His late mother had once told him that there are hundreds of doors and windows of opportunities around him—it was only a matter of him wanting to see them. Could she have been wrong? Where were these opportunities when nobody seemed interested in giving him a chance to find them? A couple of his friends had left the country, hoping to find a better life in the Diaspora. Some got lucky; others died in their struggle, and were flown back home in coffins to their shattered families. Those who tried local entrepreneurship soon got disillusioned when the local governments brought bulldozers to crush their small kiosks and lending financial institutions openly displayed a lack of interest in embracing them.

As the train wriggled and raced, Joseph wondered why there were so many scars blinding his and other youth’s time. The government, in total disregard of his unemployment status, was now on his neck, demanding that he repays his university loan which was attracting an outrageous penalty besides the interest for every month it went unpaid. His pastor had urged him to keep his faith in God; that one day things will look up. Sinking deeper into debt with every other sunrise, he now wished the pastor could have told him where to find this God.

But not everybody was complaining. He knew of several young people who lived well and yet, they were not known to be employed anywhere. But most of these people were extremely mean, and would rather die than share where to find this cash cow. He recalled an instance where a former classmate had bragged about his making ten thousand shillings daily, writing on the internet.

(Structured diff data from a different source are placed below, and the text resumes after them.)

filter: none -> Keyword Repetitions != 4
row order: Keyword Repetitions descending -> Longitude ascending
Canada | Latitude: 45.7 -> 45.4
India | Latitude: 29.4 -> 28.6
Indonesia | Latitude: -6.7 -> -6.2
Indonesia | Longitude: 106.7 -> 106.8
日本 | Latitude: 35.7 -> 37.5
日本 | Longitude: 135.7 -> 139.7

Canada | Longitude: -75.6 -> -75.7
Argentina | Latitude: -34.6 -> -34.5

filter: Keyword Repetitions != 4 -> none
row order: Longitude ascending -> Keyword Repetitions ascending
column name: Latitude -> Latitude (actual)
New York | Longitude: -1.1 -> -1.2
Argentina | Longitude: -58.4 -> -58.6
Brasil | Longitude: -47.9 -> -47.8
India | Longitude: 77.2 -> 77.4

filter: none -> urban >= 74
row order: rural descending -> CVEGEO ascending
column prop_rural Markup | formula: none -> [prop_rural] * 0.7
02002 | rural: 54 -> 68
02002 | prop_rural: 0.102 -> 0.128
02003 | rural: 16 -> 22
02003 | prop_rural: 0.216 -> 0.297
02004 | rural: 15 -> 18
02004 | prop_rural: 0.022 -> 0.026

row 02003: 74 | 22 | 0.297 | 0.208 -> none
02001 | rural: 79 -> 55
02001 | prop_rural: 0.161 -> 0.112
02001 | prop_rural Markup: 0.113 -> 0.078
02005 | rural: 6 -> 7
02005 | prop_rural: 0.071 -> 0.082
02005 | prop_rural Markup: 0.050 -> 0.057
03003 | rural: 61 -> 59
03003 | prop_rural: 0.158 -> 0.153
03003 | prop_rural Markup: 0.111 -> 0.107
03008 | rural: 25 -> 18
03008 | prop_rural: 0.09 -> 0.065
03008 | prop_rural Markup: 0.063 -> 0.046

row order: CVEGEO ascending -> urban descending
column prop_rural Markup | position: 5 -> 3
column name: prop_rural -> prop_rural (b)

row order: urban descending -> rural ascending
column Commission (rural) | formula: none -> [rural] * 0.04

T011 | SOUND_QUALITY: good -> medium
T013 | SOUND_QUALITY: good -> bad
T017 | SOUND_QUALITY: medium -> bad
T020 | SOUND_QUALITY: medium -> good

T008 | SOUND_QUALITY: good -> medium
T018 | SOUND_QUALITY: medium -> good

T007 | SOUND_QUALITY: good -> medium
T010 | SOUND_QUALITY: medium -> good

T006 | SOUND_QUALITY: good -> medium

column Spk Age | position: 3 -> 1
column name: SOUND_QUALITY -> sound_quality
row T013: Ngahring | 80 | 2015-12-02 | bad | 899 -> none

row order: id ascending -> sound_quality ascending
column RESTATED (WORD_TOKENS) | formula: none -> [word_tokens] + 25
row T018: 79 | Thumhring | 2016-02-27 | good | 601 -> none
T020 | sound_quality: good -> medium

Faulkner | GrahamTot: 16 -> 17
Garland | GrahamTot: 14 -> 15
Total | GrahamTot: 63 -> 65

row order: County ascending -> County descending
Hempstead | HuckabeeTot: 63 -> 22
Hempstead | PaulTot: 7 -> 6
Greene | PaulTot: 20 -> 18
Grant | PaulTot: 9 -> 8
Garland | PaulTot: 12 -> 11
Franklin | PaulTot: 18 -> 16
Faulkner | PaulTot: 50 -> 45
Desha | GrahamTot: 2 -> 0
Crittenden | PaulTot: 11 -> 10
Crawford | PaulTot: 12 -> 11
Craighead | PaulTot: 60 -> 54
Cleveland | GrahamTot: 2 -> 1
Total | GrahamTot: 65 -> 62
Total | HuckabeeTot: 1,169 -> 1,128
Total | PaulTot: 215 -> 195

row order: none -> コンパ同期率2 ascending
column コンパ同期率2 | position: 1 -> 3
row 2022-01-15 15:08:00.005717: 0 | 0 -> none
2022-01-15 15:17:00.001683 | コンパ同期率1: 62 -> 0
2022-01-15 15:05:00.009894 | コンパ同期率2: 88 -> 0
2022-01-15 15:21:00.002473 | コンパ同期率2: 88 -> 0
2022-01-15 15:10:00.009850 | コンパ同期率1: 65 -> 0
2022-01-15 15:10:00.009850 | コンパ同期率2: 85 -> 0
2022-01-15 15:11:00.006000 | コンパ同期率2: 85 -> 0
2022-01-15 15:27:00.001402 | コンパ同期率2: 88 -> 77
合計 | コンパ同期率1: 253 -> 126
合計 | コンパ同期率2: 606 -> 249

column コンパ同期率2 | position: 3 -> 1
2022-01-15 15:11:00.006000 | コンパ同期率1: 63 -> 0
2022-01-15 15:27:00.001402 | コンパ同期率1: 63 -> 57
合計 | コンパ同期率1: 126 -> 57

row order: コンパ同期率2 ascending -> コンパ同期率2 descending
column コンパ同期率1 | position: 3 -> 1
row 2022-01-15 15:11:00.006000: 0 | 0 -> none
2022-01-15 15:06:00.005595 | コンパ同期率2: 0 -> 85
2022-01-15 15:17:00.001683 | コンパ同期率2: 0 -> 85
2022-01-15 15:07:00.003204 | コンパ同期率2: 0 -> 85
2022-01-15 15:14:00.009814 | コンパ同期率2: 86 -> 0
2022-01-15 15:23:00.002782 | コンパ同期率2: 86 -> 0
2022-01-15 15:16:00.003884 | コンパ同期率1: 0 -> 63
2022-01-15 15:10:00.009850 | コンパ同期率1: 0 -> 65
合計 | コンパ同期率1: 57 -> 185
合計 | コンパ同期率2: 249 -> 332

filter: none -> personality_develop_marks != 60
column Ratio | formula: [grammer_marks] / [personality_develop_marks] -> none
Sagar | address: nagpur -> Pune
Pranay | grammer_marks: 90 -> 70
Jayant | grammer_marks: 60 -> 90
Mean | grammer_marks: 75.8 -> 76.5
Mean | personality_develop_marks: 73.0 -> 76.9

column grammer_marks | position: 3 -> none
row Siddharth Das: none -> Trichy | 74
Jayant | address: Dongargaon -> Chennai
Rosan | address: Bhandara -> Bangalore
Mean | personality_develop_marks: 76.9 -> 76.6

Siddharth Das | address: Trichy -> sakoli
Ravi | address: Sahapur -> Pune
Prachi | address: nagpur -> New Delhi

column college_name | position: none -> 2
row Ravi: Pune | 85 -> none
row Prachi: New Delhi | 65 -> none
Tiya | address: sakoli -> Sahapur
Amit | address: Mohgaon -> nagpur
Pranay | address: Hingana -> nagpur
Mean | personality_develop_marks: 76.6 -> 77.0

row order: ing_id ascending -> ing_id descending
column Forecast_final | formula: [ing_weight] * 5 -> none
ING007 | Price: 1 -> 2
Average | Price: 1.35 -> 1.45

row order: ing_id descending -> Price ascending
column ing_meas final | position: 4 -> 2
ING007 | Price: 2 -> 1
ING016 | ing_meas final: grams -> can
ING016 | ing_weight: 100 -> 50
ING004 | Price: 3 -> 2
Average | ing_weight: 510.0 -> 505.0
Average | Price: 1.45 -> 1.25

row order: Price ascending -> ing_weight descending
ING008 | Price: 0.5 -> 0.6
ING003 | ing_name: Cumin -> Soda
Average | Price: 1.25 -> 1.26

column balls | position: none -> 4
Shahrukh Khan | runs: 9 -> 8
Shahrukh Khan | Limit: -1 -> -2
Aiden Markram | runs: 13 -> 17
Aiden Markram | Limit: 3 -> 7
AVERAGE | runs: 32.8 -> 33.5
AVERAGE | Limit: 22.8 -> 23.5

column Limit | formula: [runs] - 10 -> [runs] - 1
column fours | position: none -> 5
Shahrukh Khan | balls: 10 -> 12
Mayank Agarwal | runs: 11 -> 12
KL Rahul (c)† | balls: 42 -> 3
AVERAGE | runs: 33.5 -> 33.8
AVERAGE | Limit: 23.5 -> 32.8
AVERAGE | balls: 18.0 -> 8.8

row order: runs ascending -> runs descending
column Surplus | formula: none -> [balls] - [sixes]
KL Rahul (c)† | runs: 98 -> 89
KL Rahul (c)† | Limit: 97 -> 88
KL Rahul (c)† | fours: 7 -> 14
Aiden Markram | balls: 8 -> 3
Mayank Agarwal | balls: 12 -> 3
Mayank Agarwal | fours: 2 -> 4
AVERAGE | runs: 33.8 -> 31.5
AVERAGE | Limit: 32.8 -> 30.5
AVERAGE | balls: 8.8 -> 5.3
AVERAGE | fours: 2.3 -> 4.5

But that discussion ended there as the well off guy became dodgy on divulging any further details and bid him a sudden goodbye, when Joseph became frank about his sorry situation and requested to be introduced to these online writing jobs he had heard so much about before.

Clearly, to a larger extent, the youths had proved their own worst enemy. Why be mean with good ideas that could also benefit another poor youth? What good does it make to brag to people living hard; people who at the edge of the precipice and doldrums of despondency might turn on you and make you yet another statistic of a violent crime?

Looking at his numerous certificates, Joseph felt tears sting his eyes—hidden tears of economic disability that equally drenched many others in the streets, resulting in quarrelsome souls of hunger, broken families and deserted homes. He remembered the last time he had visited his mother’s grave and saw his fading surname on the large weather-beaten crucifix. Many years back, he had been a child, but his eyes had not been. And now with the imminent possibility of failure, it pained him to come to grips with the fact that his mother could have died for absolutely nothing.

Disembarking from the train with his small luggage tightly held in his arms, Joseph felt optimistic again. Regardless of how tough and gruesome the fight was to get, he was determined to remain of good cheer and be a man. He knew that everybody had a destiny and a connector that leads to it. The magic moment that makes all the difference only comes from how well positioned and alert one is to meet and instantly recognize this connector. Actually, you never know who is watching. . . . Pain and suffering is only for a while, but as long as he prayed and tried, he shall overcome, or so he thought.